Abstract Objective This study aims to investigate the molecular mechanisms by which YWHAG (Tyrosine 3-Monooxygenase/Tryptophan 5-Monooxygenase Activation Protein Gamma) promotes metastasis in bladder cancer. Specifically, it seeks to elucidate the role of YWHAG in driving cancer cell invasion and its potential as a prognostic marker for bladder cancer progression. Methods The expression pattern of YWHAG in both primary and metastatic bladder cancer tissues was analyzed using immunohistochemistry (IHC) to determine its correlation with clinical stage and prognosis in bladder cancer patients. The functional role of YWHAG in bladder cancer progression was examined through a series of in vitro and in vivo experiments. Transcriptome sequencing was employed to identify the key signaling pathways regulated by YWHAG. The interaction between YWHAG and TMOD3 (Tropomodulin 3) was confirmed through pull-down assays coupled with mass spectrometry, co-immunoprecipitation (Co-IP), and cell immunofluorescence studies.
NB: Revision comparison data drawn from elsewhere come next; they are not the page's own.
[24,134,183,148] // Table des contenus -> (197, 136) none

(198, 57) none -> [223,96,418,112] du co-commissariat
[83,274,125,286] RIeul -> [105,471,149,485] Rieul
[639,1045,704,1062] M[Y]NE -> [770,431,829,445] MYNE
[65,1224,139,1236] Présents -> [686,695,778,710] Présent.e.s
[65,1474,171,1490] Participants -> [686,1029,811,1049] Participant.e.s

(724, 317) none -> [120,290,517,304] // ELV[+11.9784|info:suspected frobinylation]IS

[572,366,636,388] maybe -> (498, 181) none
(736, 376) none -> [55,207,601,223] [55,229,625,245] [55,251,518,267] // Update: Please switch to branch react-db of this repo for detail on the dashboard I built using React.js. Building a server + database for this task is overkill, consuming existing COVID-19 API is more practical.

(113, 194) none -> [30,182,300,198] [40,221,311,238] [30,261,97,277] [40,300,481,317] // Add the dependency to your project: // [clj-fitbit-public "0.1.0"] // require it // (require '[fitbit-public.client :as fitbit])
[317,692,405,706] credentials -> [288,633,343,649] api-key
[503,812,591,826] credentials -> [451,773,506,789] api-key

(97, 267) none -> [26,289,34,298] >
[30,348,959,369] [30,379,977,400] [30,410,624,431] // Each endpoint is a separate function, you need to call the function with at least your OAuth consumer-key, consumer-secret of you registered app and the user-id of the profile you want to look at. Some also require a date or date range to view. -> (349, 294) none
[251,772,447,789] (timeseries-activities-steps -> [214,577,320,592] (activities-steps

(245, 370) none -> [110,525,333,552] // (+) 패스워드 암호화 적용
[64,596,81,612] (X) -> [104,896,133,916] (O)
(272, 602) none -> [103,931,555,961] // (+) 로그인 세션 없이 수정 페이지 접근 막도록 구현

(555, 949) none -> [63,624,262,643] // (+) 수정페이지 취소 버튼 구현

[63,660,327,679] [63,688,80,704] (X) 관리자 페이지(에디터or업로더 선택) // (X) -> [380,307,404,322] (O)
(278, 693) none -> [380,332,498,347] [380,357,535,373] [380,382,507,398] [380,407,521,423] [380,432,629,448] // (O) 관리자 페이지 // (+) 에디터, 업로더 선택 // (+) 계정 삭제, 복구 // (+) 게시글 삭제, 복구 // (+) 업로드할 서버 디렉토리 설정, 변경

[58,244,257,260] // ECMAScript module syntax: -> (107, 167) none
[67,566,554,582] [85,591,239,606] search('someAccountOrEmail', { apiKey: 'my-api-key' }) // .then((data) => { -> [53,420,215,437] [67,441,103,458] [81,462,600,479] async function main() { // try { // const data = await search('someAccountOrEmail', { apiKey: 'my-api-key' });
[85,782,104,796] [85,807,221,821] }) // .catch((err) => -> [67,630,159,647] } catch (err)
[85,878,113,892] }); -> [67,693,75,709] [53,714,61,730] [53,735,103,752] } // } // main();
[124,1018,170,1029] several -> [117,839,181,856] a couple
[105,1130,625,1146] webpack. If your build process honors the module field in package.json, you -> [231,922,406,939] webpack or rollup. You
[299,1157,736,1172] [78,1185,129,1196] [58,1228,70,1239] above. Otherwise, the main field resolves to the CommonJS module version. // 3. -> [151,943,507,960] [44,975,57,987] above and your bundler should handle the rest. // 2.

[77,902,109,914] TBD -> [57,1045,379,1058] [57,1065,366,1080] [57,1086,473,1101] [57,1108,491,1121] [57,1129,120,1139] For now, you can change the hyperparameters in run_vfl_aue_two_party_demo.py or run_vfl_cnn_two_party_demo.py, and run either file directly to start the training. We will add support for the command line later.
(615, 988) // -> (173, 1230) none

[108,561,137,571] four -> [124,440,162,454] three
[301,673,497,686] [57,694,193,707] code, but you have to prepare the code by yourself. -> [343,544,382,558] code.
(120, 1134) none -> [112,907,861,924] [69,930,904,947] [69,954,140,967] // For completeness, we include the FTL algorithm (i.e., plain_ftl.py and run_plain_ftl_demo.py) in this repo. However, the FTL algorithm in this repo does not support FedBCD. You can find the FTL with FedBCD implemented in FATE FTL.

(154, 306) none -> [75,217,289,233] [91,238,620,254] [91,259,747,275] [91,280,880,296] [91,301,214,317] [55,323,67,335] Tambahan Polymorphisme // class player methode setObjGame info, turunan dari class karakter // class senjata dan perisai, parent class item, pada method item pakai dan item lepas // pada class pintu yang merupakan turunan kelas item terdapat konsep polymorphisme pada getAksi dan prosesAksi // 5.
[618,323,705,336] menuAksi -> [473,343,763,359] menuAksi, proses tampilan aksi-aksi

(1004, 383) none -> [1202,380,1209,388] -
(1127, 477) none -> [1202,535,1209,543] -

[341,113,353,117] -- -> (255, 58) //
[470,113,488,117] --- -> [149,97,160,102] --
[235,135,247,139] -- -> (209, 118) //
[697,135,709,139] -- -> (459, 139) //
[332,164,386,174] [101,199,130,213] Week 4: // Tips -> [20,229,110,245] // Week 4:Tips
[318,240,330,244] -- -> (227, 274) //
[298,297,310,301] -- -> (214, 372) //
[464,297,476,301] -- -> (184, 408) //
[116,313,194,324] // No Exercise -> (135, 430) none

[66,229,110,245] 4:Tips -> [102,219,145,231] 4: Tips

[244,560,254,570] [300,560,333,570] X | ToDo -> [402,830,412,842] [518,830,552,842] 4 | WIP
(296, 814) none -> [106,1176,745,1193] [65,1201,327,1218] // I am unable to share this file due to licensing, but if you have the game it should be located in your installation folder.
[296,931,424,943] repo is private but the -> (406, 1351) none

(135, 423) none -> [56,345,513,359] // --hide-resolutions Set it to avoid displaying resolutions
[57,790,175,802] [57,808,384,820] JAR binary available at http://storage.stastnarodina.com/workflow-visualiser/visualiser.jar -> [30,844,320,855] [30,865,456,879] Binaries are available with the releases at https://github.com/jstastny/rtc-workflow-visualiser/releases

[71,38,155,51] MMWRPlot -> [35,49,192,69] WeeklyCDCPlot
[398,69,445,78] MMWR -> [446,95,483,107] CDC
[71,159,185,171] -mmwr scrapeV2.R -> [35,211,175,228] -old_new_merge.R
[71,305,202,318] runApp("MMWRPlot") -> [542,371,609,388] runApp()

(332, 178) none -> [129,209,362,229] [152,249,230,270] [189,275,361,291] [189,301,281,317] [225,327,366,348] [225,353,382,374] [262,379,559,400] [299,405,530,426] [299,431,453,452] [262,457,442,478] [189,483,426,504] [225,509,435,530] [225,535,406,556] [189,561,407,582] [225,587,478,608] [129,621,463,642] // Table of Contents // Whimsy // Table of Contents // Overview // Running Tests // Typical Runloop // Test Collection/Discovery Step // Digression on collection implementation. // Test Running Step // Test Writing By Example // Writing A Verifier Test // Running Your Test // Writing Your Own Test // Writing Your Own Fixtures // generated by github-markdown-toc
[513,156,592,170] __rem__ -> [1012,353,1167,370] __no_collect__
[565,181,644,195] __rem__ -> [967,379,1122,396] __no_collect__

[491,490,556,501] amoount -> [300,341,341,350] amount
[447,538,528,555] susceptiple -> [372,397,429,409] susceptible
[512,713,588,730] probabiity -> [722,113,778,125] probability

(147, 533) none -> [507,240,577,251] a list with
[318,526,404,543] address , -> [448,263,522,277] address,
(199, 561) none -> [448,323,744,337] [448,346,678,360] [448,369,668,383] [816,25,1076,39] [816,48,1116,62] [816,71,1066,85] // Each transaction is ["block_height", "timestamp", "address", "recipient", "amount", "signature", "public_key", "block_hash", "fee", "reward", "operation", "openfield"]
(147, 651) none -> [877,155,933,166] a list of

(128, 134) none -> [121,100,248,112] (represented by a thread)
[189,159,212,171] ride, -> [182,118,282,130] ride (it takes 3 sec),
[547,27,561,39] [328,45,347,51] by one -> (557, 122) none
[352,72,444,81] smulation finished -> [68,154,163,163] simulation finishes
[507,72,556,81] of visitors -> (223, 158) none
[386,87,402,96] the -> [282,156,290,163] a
Finally, TMOD3 knockdown experiments were conducted to verify whether the pro-metastatic effects of YWHAG in bladder cancer are mediated through TMOD3. Results YWHAG expression was significantly elevated in metastatic bladder cancer tissues compared to primary tumor tissues, and its expression positively correlated with advanced clinical stages and poor prognosis in patients. In vitro and in vivo experiments demonstrated that YWHAG knockdown significantly reduced the invasive, metastatic, and colonization capabilities of bladder cancer cells. Transcriptome analysis revealed that YWHAG knockdown markedly inhibited the phosphorylation of ERK1/2 (extracellular signal-related kinases 1 and 2) and JNK (JUN N-terminal kinases), key components of the MAPK (mitogen-activated protein kinase) signaling pathway. Mechanistically, YWHAG was found to promote bladder cancer cell invasion and metastasis by regulating TMOD3, which subsequently activates the MAPK pathway. Conclusion YWHAG upregulates TMOD3 expression, leading to the activation of ERK1/2 phosphorylation in the MAPK pathway, thereby promoting the invasion and metastasis of bladder cancer cells.